Although the weather appears to be warming, don’t be fooled: Late winter has arrived on the Illinois prairie.
The sun is rising a bit earlier each morning, and setting a bit later each evening. Frosty mornings still are common, but there are fewer of them in March, and the cold snaps aren’t quite as cold nor do they last as long.
In the early morning, as the sun begins to peek over the horizon, early risers among the birds wintering in the Fox Valley come out to feed. The woodpeckers – big hairies and smaller downies and the occasional red bellied (whose belly isn’t really red at all) – flit to the suet feeder and worry out their day’s ration of sunflower seeds layered in the fat.
Meanwhile at two post feeders, the snowbirds, the cardinals, the mourning doves, and the rest of the yard’s winter residents eat after flying in their regular routes. Each picks the same route each day, usually hopping from the locust tree to one of the feeders, although some will take a short detour to the soft maple overlooking the deck before deciding which feeder to choose.
After false dawn has fled and the real thing is well along, the gray squirrels come out to feed, with the grays always the first arrivals. Gray squirrels are relative newcomers to our river valley. A couple of decades ago, grays were unheard of; the big reddish brown fox squirrels were the only squirrels we saw.
But little by little, the smaller grays have moved to the woods along the river, apparently migrating down from the oak savannah now home to Windcrest Subdivision, feasting on the black walnuts from the trees and their descendants my great-grandparents planted a century and a quarter ago, and the acorns from the little stand of oaks overlooking our shade garden one of my cousins planted decades ago.
When the day has gotten well along, about 7 a.m. or so, the finches begin arriving, along with the rest of the birds that have come to know there is a good meal to be had in our backyard. Once in a while, a mallard or two will wander up from the river to snack on the seeds and hulls the squirrels and birds have dropped on the ground under the feeders. The big Canada geese come up from the river, too, these days now that the ice is well out of the river and there are plenty of easy escape routes from our resident coyotes and foxes.
In the morning when my wife fills the feeders, if a light snow has fallen during the night, the tracks of the other residents of our river valley are there to see. The tiny tracks of the occasional field mouse can be seen, especially under the seed feeder where the pickings can be pretty good. The tiny paw prints are nearly invisible, but trails left by the mice’s long tails centered between the two lines of tracks are sure giveaways.
The cottontail rabbits leave their tracks, too, clearly visible are the two short front paws and the two longer back paws, with the tracks deeper where the rabbit stopped to look around. There are plenty of dangers to watch for, ranging from the neighbor’s dog to my son’s cat from across the street to one of the foxes that, despite the area’s growing human population, still live in their dens along with the coyotes we see wandering along the river bank.

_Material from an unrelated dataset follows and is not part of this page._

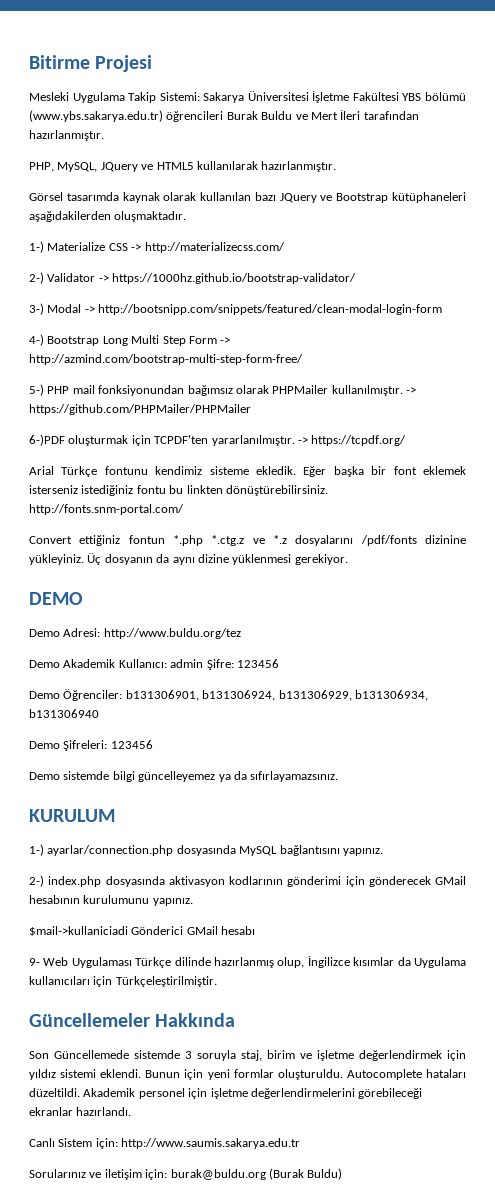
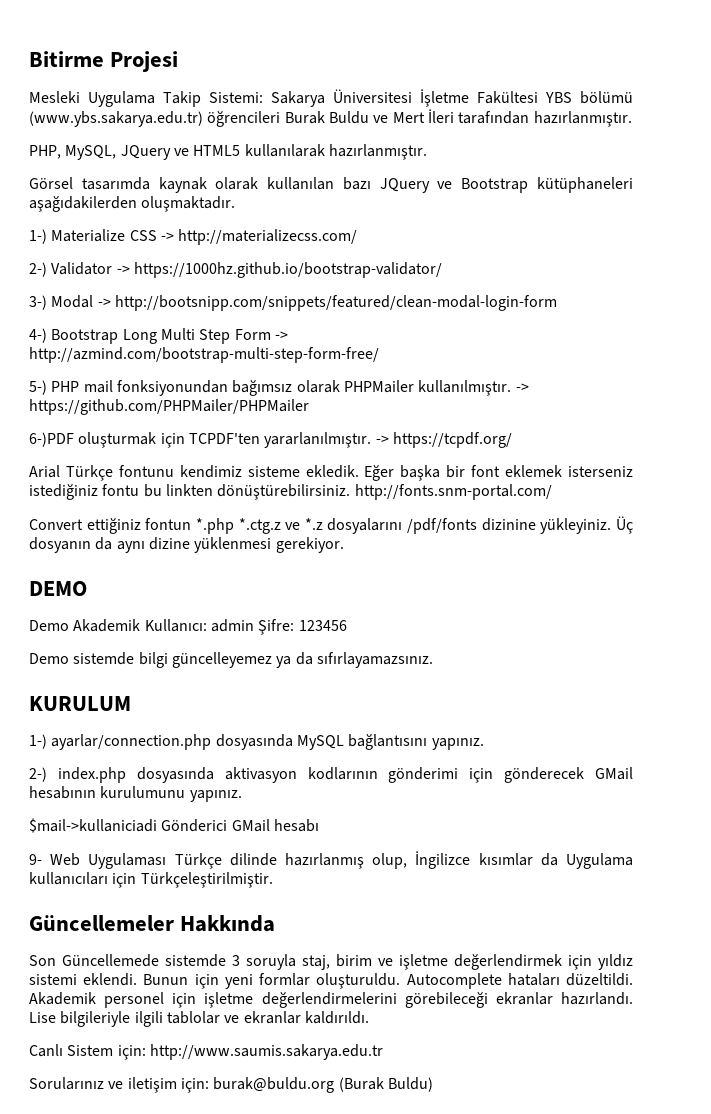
[29,628,241,639] // Demo Adresi: http://www.buldu.org/tez -> (87, 588) none
[29,689,428,701] [29,709,99,718] [29,740,153,751] // Demo Öğrenciler: b131306901, b131306924, b131306929, b131306934, b131306940 // Demo Şifreleri: 123456 -> (347, 625) none
(132, 1111) none -> [29,1011,369,1027] Lise bilgileriyle ilgili tablolar ve ekranlar kaldırıldı.

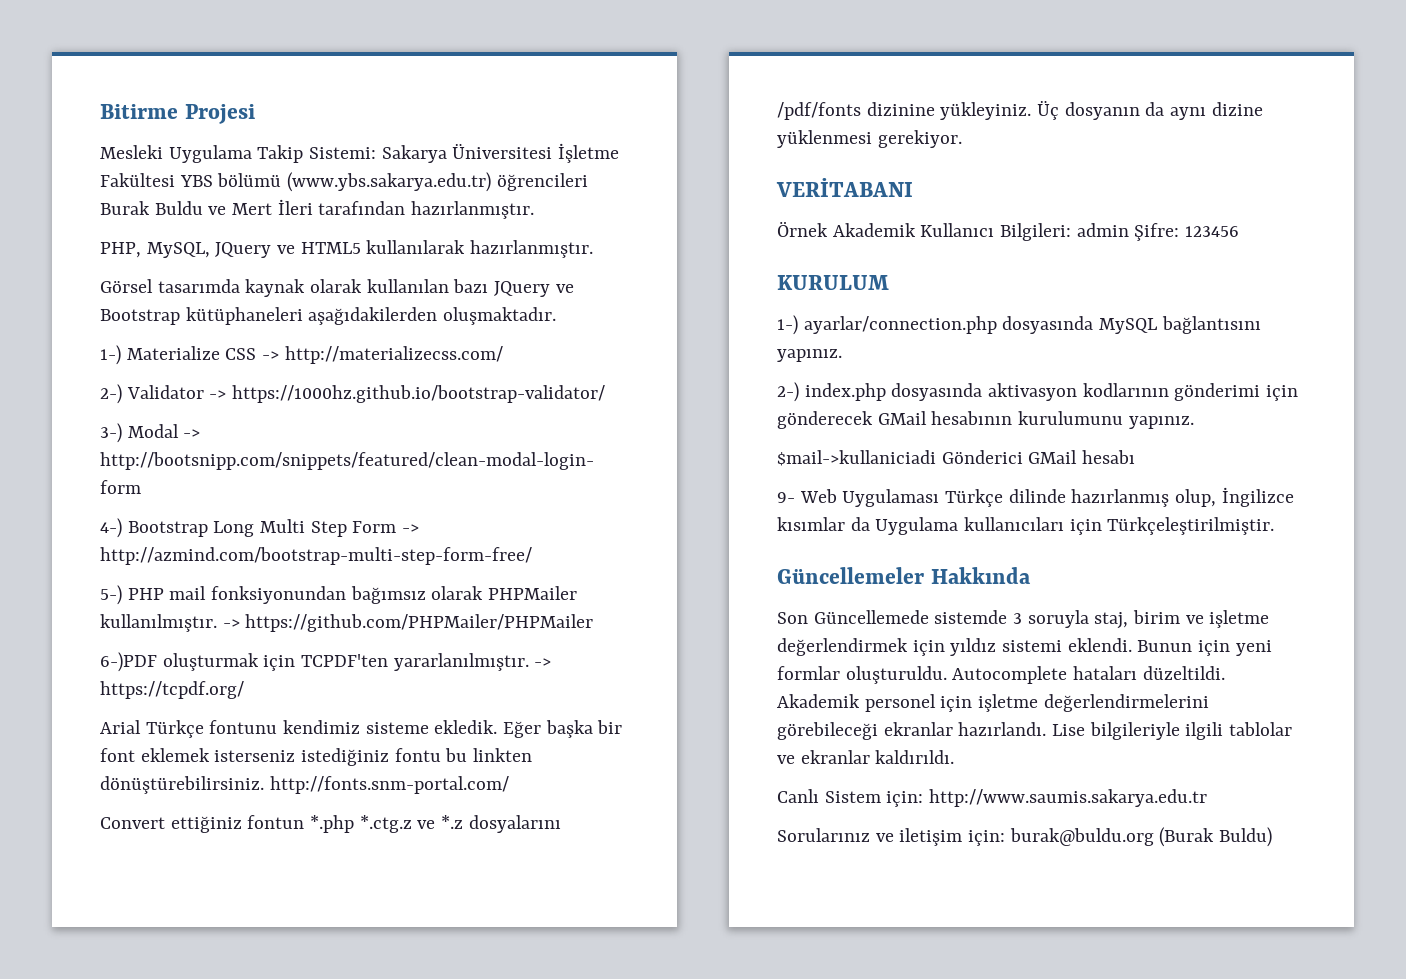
[29,581,87,596] [29,619,347,635] [29,652,433,668] DEMO // Demo Akademik Kullanıcı: admin Şifre: 123456 // Demo sistemde bilgi güncelleyemez ya da sıfırlayamazsınız. -> [776,178,913,197] [777,221,1240,241] VERİTABANI // Örnek Akademik Kullanıcı Bilgileri: admin Şifre: 123456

Raccoons wander about at night, too, and with spring coming on, they leave their winter hideouts more and more often. They like to stay along the river where food’s more plentiful, and their startlingly human-like prints can often be seen where they sampled some of the fallen seed, or carried away one of the slices of stale bread we put out.
Before we reinforced the feeders’ poles, raccoons and squirrels alike would work hard to bend the shepherd’s hooks we tried hanging the feeders from to get at all that great food, sometimes carrying away entire feeders. But we finally learned to outsmart the thieves – some of the time.
Pickings here along the river’s edge are pretty good this time of year for almost all of our wild neighbors. The raccoons and foxes that made it through the coldest, snowiest weather can find plenty of winter-kill to satisfy their appetites, from fish caught in the ice during quick freezes to ducks and geese that surrendered to exposure, predators, or old age during the winter.
The river that proved to be the death of so many animals during the coldest weather becomes life itself during the early spring. The warmer sunny days – even when temperatures stay below freezing – cause the ice to disappear, not so much melting as evaporating. As open water returns, the shallows snag the bodies of winterkills as they are pushed downstream by the current, and the winter residents that live by scavenging (meaning most of them) find it easier to rustle up a square meal.
The crows seem to spy the newest food first, but they’re joined fairly quickly by others, including mournful-looking turkey vultures. It’s also no longer uncommon to see a great Bald Eagle spiral down to run off the lesser scavengers to dine in regal solitude.
While the animal residents of the river valley are becoming increasingly active as the days grow longer, the trees and other plants are still in their winter mode, not exactly dead, but not really alive either.
The gnarled limbs of the valley’s oaks show starkly black against the vivid reds of a clear evening’s sunset, and it’s still several weeks until most early spring flowers will poke through the ground. But the sap is stirring in the valley’s sugar maples and the stems of other woody plants are turning red in preparation for budding out in a few weeks.
Early March isn’t spring in northern Illinois, but, as the saying goes, we can see it from here. As this Fox Valley winter plays its last few hands, we wait for the first signs of real spring.